→ SOURCE INFORMATION:
*** Block opens ***

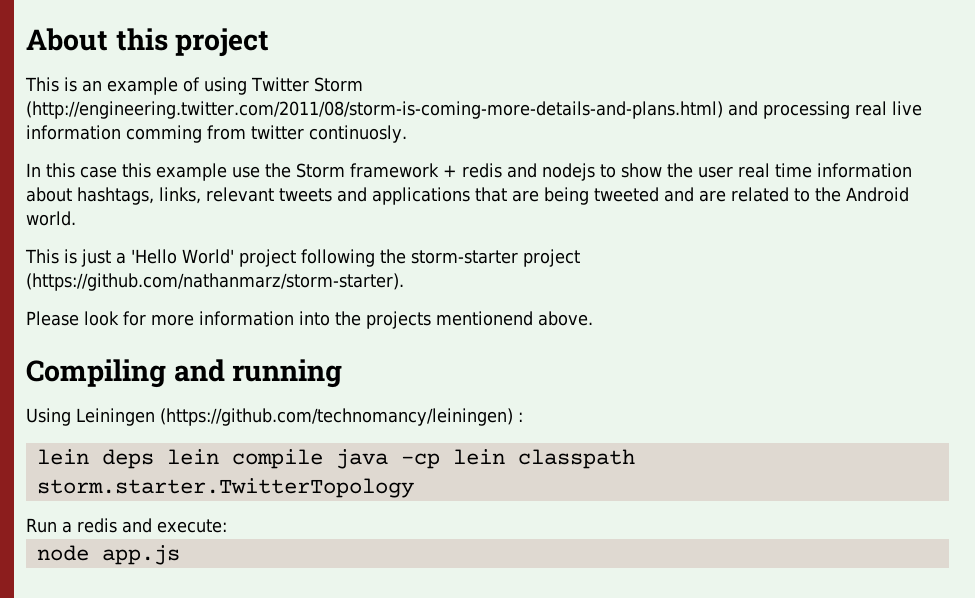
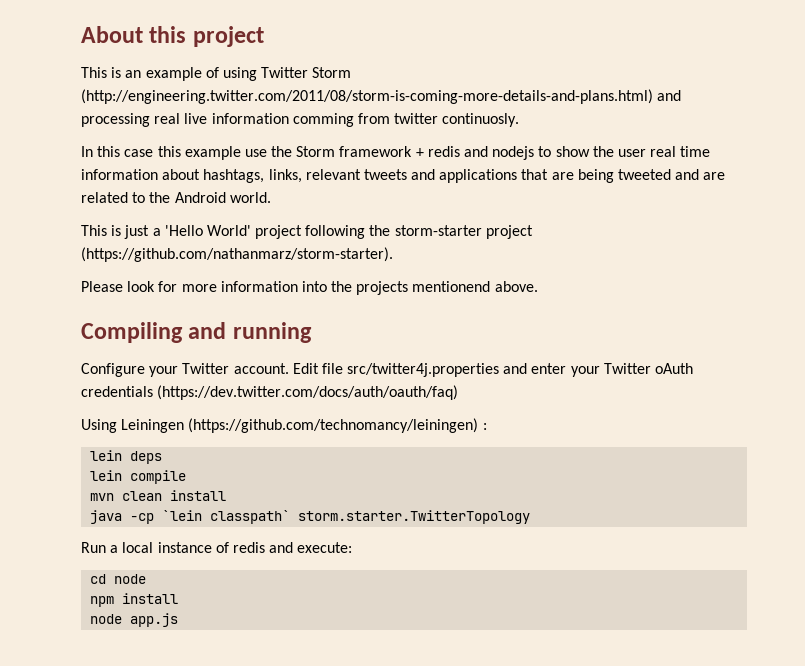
(343, 373) none -> [81,363,694,377] [81,385,459,400] // Configure your Twitter account. Edit file src/twitter4j.properties and enter your Twitter oAuth credentials (https://dev.twitter.com/docs/auth/oauth/faq)
(154, 459) none -> (163, 457) //
[335,449,635,469] java -cp lein classpath -> [90,490,227,501] [90,510,291,524] // mvn clean install // java -cp `lein classpath`
(72, 527) none -> [122,542,229,553] local instance of
(227, 526) none -> [90,574,147,584] [90,593,179,607] // cd node // npm install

*** Block closes ***

→ WHAT THE TASK ASKS:
The full listing, reproduced exactly and without pictures, is the expected output.

→ WRITTEN SOLUTION:
(343, 373) none -> [81,363,694,377] [81,385,459,400] // Configure your Twitter account. Edit file src/twitter4j.properties and enter your Twitter oAuth credentials (https://dev.twitter.com/docs/auth/oauth/faq)
(154, 459) none -> (163, 457) //
[335,449,635,469] java -cp lein classpath -> [90,490,227,501] [90,510,291,524] // mvn clean install // java -cp `lein classpath`
(72, 527) none -> [122,542,229,553] local instance of
(227, 526) none -> [90,574,147,584] [90,593,179,607] // cd node // npm install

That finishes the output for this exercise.